Two quick questions from me. Can you please remind us what is the replacement share in terms of volumes for hearing aids? And I think you mentioned that out-of-pocket accounted for roughly 70% of the price of devices, is that correct?

Arnd Kaldowski

executive
#65

So replacement share, you mean from everyone we sell, how much is a replacement versus a new consumer?

Unknown Analyst

analyst
#66

Correct.

Arnd Kaldowski

executive
#67

Yes. I think you're in the range of probably a little bit above 50% being replacements. I'm just going off average age of people when they get the first hearing aid. So I'd say probably around 60% is replacement, 40% is new consumer.
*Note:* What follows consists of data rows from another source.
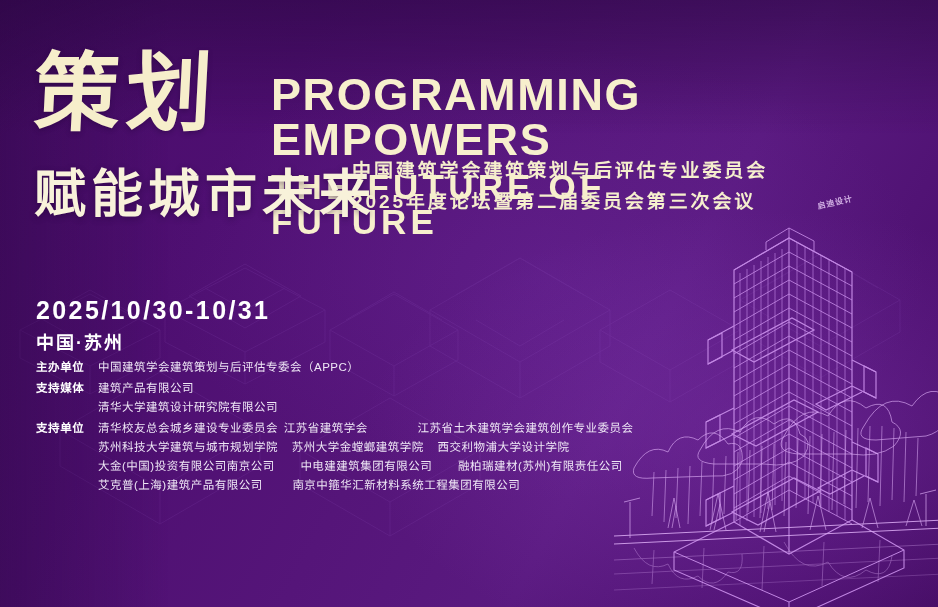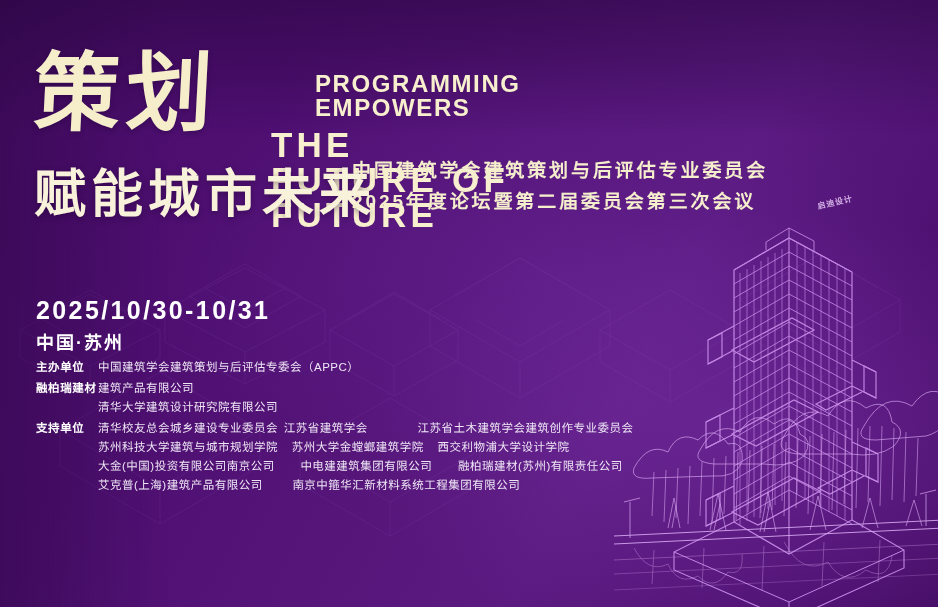--- a/index.html
+++ b/index.html
@@ -40,21 +40,21 @@
     font-size:86px; font-weight:700; line-height:.96;
     color:#f6eecb; letter-spacing:6px;
     text-shadow:0 2px 5px rgba(30,0,50,.35);
     transform:skewX(-3deg);
   }
   .eng{
     position:absolute; left:237px; top:20px;
     color:#f7efcd; font-weight:700;
     line-height:1.0;
   }
-  .eng .l1{ font-size:24px; letter-spacing:1.6px;margin-left:44px; }
+  .eng .l1{ font-size:45px; letter-spacing:1.6px; }
   .eng .l2{ font-size:35px; letter-spacing:4.2px; margin-top:7px; }
 
   .cnbig{
     position:absolute; left:0px; top:100px;
     font-size:52px; font-weight:700; letter-spacing:5px;
     color:#f8f2da;
     text-shadow:0 2px 6px rgba(30,0,50,.45);
     white-space:nowrap;
   }
   .cnsub{
@@ -362,21 +362,21 @@
     <div class="crow">
       <div class="clabel">主办单位</div>
       <div class="cbody">
         <div class="cline">
           <span class="it">中国建筑学会建筑策划与后评估专委会（APPC）</span>
         </div>
       </div>
     </div>
 
     <div class="crow">
-      <div class="clabel">融柏瑞建材</div>
+      <div class="clabel">支持媒体</div>
       <div class="cbody">
         <div class="cline">
           <span class="it">建筑产品有限公司</span>
         </div>
         <div class="cline">
           <span class="it">清华大学建筑设计研究院有限公司</span>
         </div>
       </div>
     </div>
Out-of-pocket, I said 75% to 80%, it's actually higher than 70%, particularly because many people get a reimbursement, but they tend to buy the higher performance levels. So in most markets, you get the reimbursement granted and then you pay up.

Unknown Analyst

analyst
#68

Got it. So in practice, it's 70% to 80%?

Arnd Kaldowski

executive
#69

Yes.

Operator

operator
#70

We have a follow-up question from Maja Pataki from Kepler.

Maja Pataki

analyst
#71

Just out of interest on you and your management, do you anticipate to see a difference in consumer behavior in those markets where you've seen the environment being hit hard? So basically, the countries that you've now mentioned have been seen a fairly okay situation rather than if we look at U.K., France, Italy, and some areas in Spain -- some areas in the U.S. Do you think there will be a significant difference in how consumers behave?

Arnd Kaldowski

executive
#72

I think relative to hard hit from a, let's say, infection and mortality rate, I would not. I think it's relevant to see how much fear was created and the way people have communicated and have guided through. I would venture to guess if you have a double -- if you have a redip, then you're probably longer out until they come back. But so far, we haven't seen that. So for me, it comes more down to what are the economics and where people get the money.

Operator

operator
#73

There are no more questions.

Arnd Kaldowski

executive
#74

Okay. So then we conclude this call. Thanks for the engagement, the questions, the interaction here, and we wish everybody a good rest of the day and stay healthy and safe.

Operator

operator
#75

Ladies and gentlemen, the conference is now over. Thank you for choosing Chorus Call, and thank you for participating in the conference. You may now disconnect your lines. Goodbye.